Among the lines of data below, reproduce only those from the one with "[206,397,406,415] ubuntu_20_04_standards ->" through the one with "(433, 201) // -> (794, 182) none", exactly as they stand, both ends included.
(Supplied information)
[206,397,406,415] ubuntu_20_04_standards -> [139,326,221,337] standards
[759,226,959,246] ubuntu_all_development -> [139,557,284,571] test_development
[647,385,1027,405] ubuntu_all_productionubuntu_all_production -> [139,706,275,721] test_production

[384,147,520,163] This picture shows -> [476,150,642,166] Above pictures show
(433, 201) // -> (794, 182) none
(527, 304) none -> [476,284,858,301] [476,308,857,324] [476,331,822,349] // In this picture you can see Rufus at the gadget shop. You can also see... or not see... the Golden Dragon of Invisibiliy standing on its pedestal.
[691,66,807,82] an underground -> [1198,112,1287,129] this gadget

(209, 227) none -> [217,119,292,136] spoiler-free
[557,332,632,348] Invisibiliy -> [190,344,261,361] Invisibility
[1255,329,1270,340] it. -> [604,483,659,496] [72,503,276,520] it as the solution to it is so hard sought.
(End Supplied information)
(Supplied information)
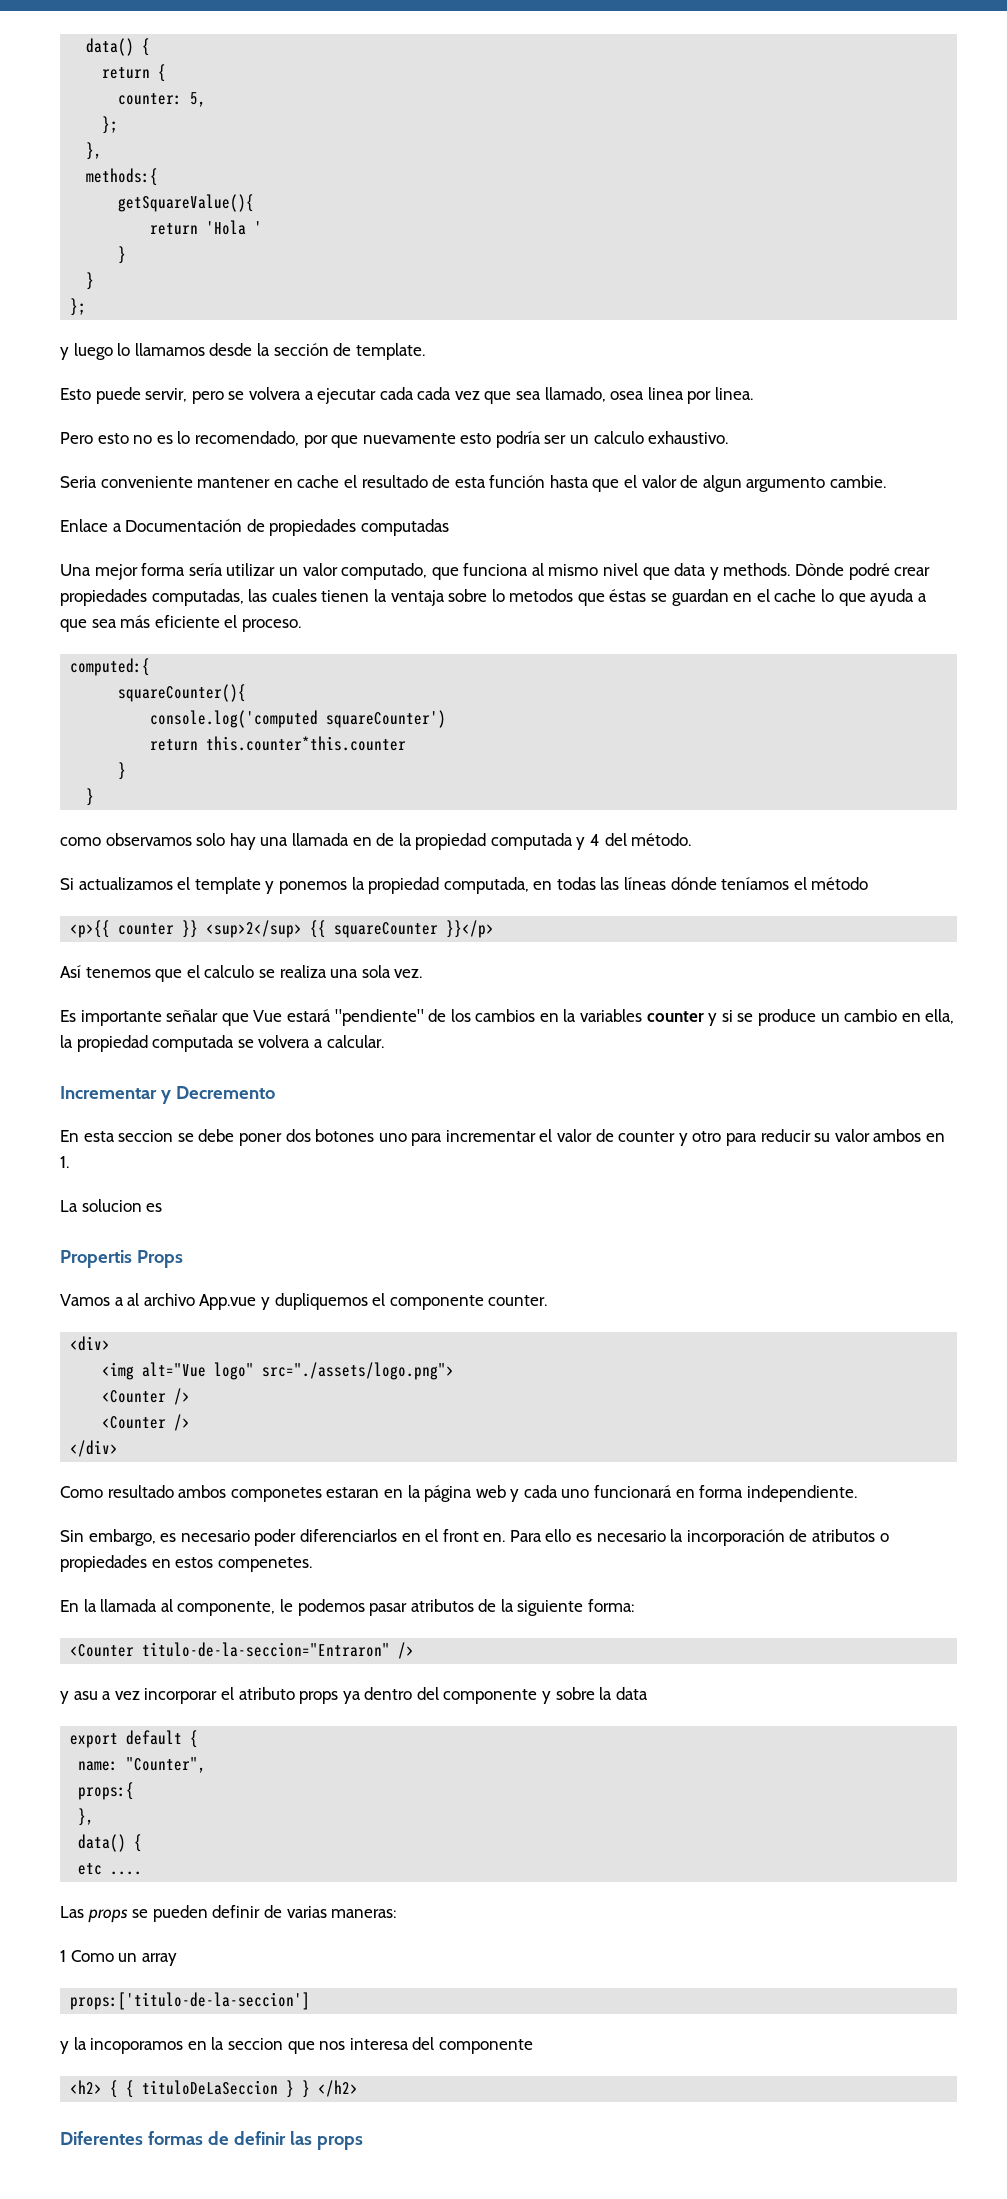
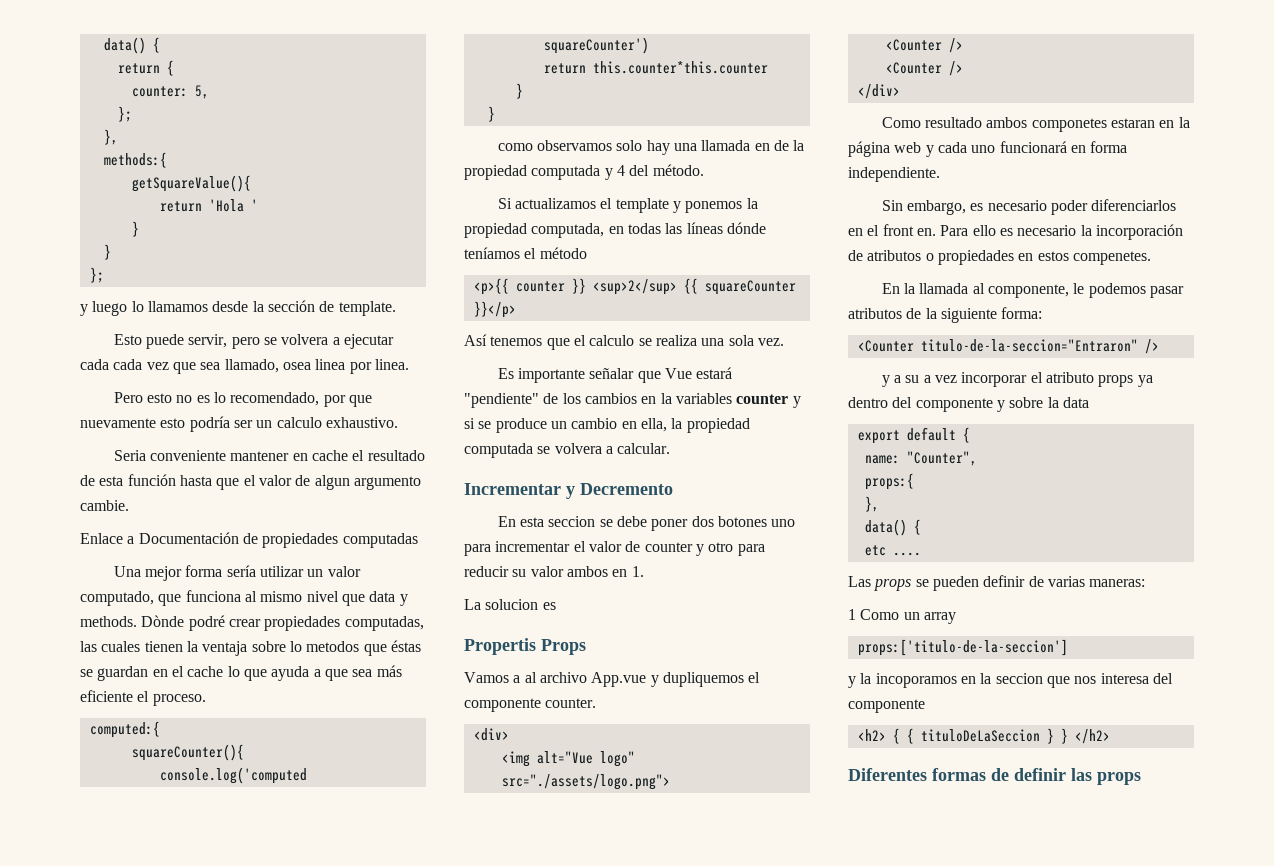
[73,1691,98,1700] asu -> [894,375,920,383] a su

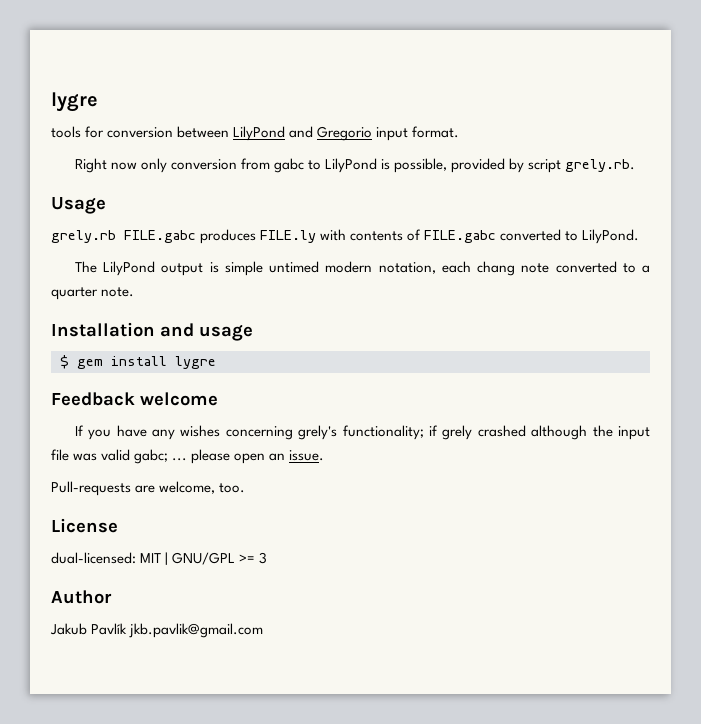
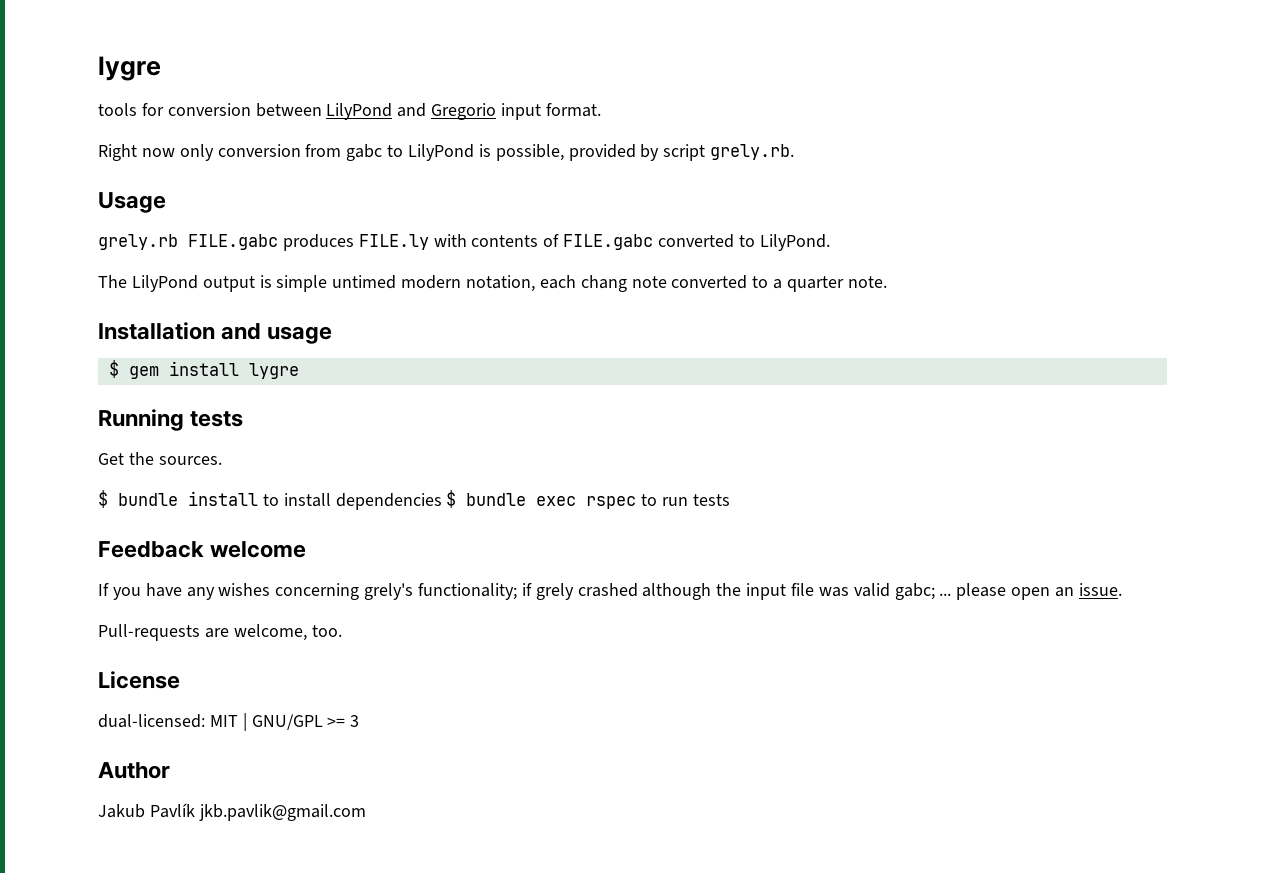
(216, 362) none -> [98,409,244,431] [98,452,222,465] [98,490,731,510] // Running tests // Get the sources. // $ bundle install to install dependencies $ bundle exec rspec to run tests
(End Supplied information)
Answer section:
[206,397,406,415] ubuntu_20_04_standards -> [139,326,221,337] standards
[759,226,959,246] ubuntu_all_development -> [139,557,284,571] test_development
[647,385,1027,405] ubuntu_all_productionubuntu_all_production -> [139,706,275,721] test_production

[384,147,520,163] This picture shows -> [476,150,642,166] Above pictures show
(433, 201) // -> (794, 182) none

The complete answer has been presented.